On ne sait pas qui a inventé que Fallada (1893-1947) décrivait la société allemande de son temps avec réalisme. Ou alors, l’expressionnisme est un réalisme d’un genre extrême, un choix qui s’affirme comme tel et assume les lunettes d’un narrateur-gouffre, aussi conscient des défauts des autres que des siens. Un homme qui les contient tous, plein de rire jaune et d’abjection résignée.

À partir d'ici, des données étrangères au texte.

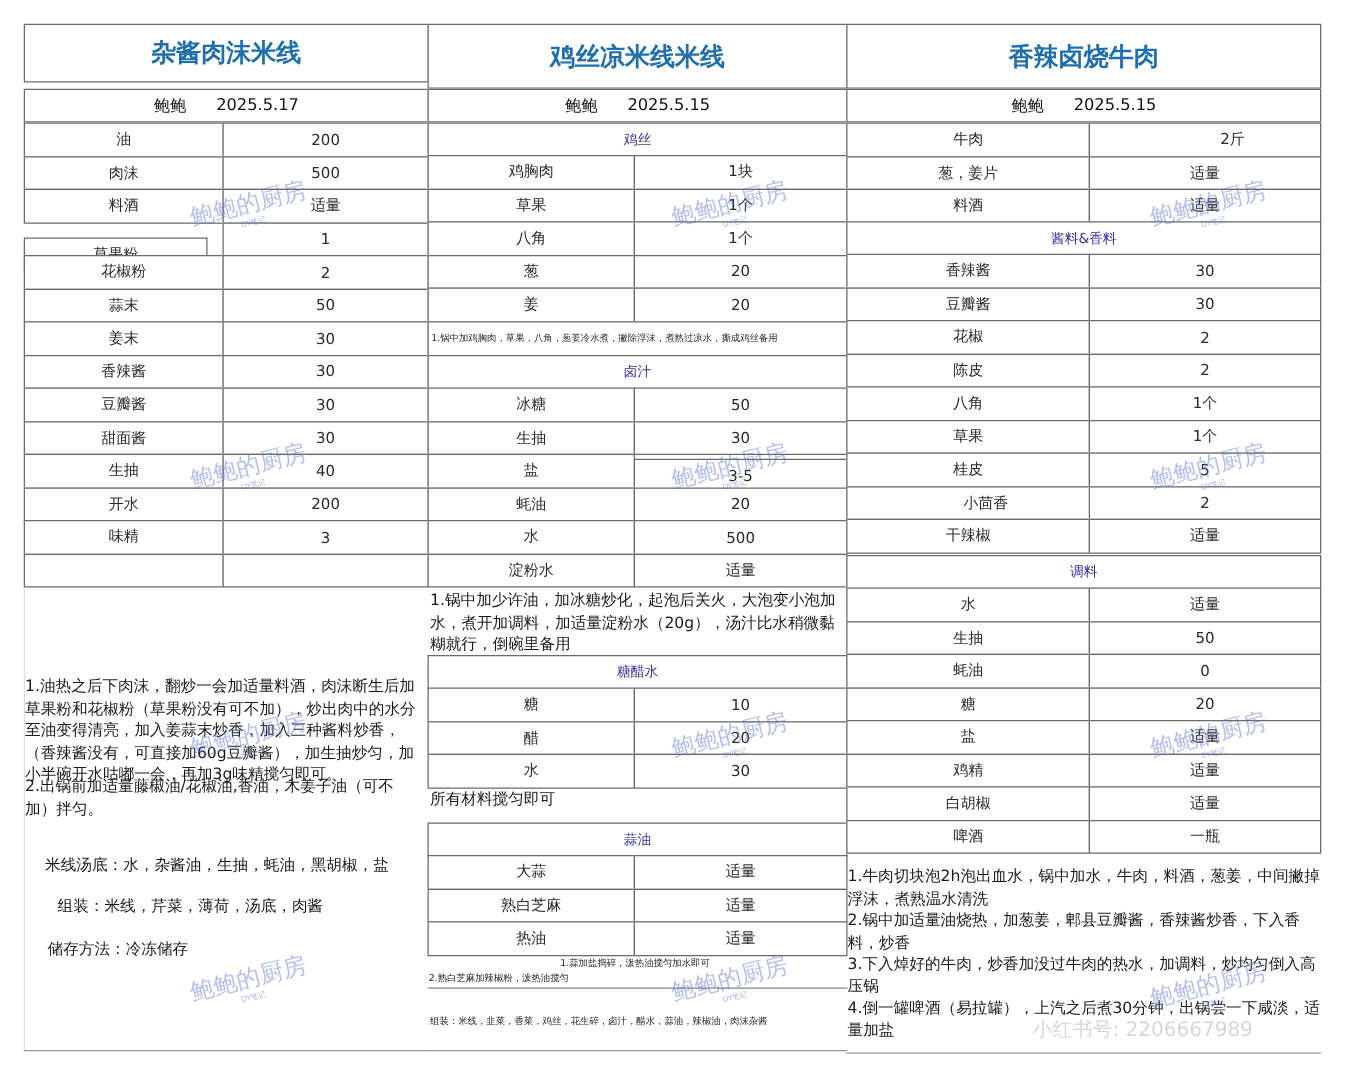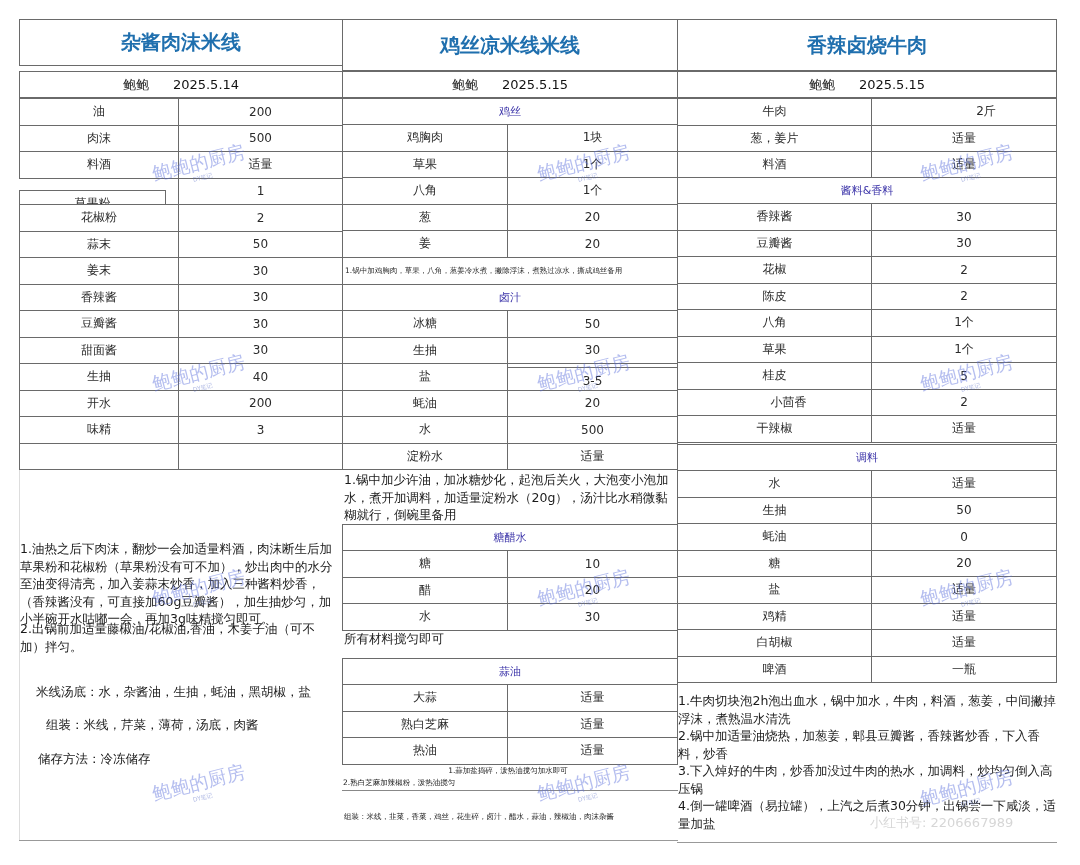"2025.5.14" span { text: 2025.5.14 -> 2025.5.17 }
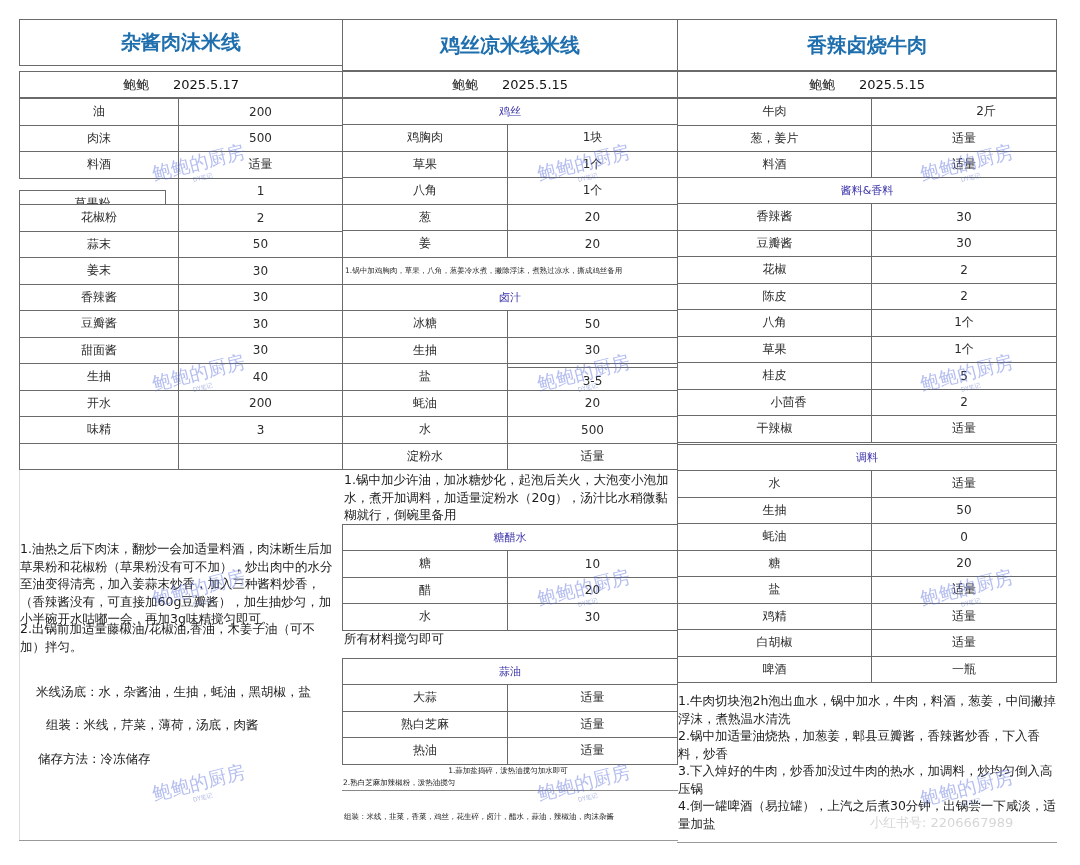"小红书号: 2206667989" .xhs { font-size: 13px -> 16px; margin-left: 44px -> none }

Seul dans Berlin (1947), sur la vie d'un immeuble en temps de nazisme, la lâcheté et ses infinies variations, est son chef-d'œuvre. Avec le Buveur, texte posthume, on découvre que la violence de Fallada n'est pas seulement sociale ou politique, mais aussi métaphysique. Raconté à la première personne et au passé par un commerçant qui sombre dans la crapule, perd sa femme, son honneur, son nez et sa liberté en plongeant volontairement dans toutes les déchéances, le Buveur ricane à la face du ciel vide .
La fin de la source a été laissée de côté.